(Items from a data source)

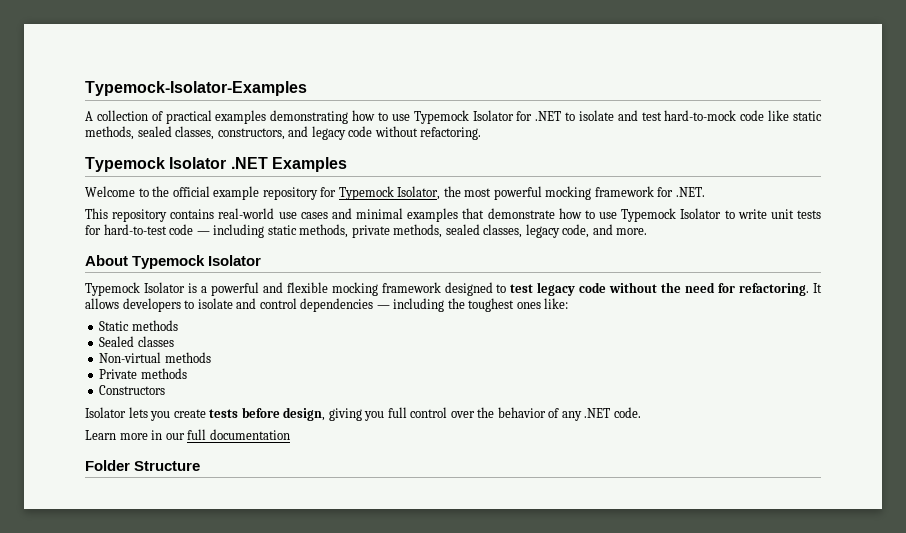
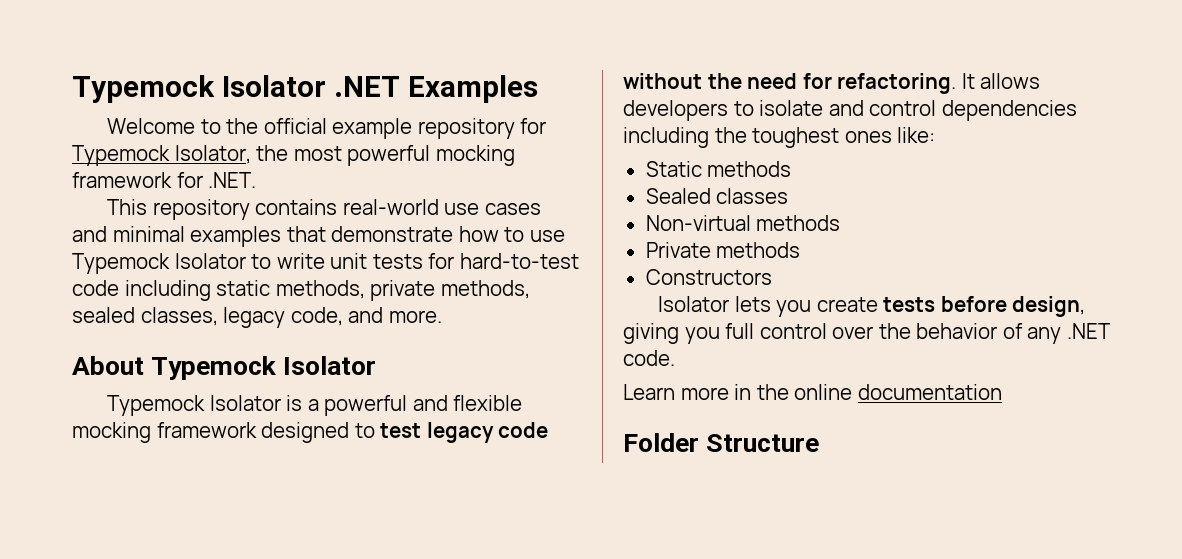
- Typemock-Isolator-Examples
- A collection of practical examples demonstrating how to use Typemock Isolator for .NET to isolate and test hard-to-mock code like static methods, sealed classes, constructors, and legacy code without refactoring.
- This repository contains real-world use cases and minimal examples that demonstrate how to use Typemock Isolator to write unit tests for hard-to-test code — including static methods, private methods, sealed classes, legacy code, and more.
+ This repository contains real-world use cases and minimal examples that demonstrate how to use Typemock Isolator to write unit tests for hard-to-test code including static methods, private methods, sealed classes, legacy code, and more.
- It allows developers to isolate and control dependencies — including the toughest ones like:
+ It allows developers to isolate and control dependencies including the toughest ones like:
- Learn more in our full documentation
+ Learn more in the online documentation

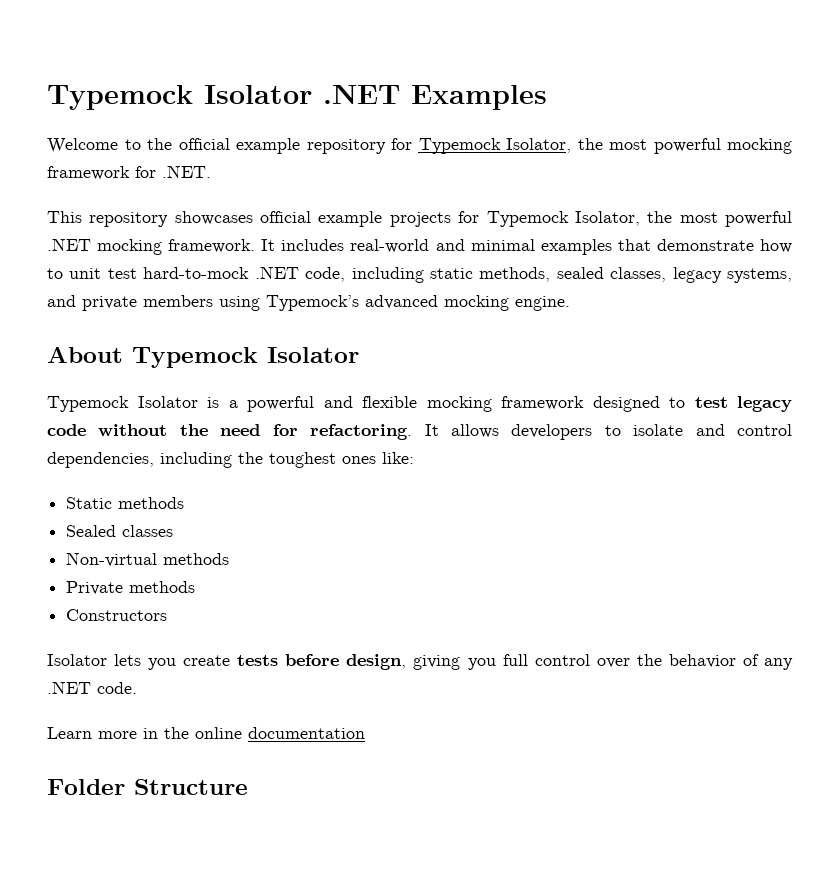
- This repository contains real-world use cases and minimal examples that demonstrate how to use Typemock Isolator to write unit tests for hard-to-test code including static methods, private methods, sealed classes, legacy code, and more.
+ This repository showcases official example projects for Typemock Isolator, the most powerful .NET mocking framework. It includes real-world and minimal examples that demonstrate how to unit test hard-to-mock .NET code, including static methods, sealed classes, legacy systems, and private members using Typemock’s advanced mocking engine.
- It allows developers to isolate and control dependencies including the toughest ones like:
+ It allows developers to isolate and control dependencies, including the toughest ones like:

### ACTIVITY
Copy every entry word for word, but omit the pictures.

### OUTPUT OF THE TASK
- Typemock-Isolator-Examples
- A collection of practical examples demonstrating how to use Typemock Isolator for .NET to isolate and test hard-to-mock code like static methods, sealed classes, constructors, and legacy code without refactoring.
- This repository contains real-world use cases and minimal examples that demonstrate how to use Typemock Isolator to write unit tests for hard-to-test code — including static methods, private methods, sealed classes, legacy code, and more.
+ This repository contains real-world use cases and minimal examples that demonstrate how to use Typemock Isolator to write unit tests for hard-to-test code including static methods, private methods, sealed classes, legacy code, and more.
- It allows developers to isolate and control dependencies — including the toughest ones like:
+ It allows developers to isolate and control dependencies including the toughest ones like:
- Learn more in our full documentation
+ Learn more in the online documentation

- This repository contains real-world use cases and minimal examples that demonstrate how to use Typemock Isolator to write unit tests for hard-to-test code including static methods, private methods, sealed classes, legacy code, and more.
+ This repository showcases official example projects for Typemock Isolator, the most powerful .NET mocking framework. It includes real-world and minimal examples that demonstrate how to unit test hard-to-mock .NET code, including static methods, sealed classes, legacy systems, and private members using Typemock’s advanced mocking engine.
- It allows developers to isolate and control dependencies including the toughest ones like:
+ It allows developers to isolate and control dependencies, including the toughest ones like:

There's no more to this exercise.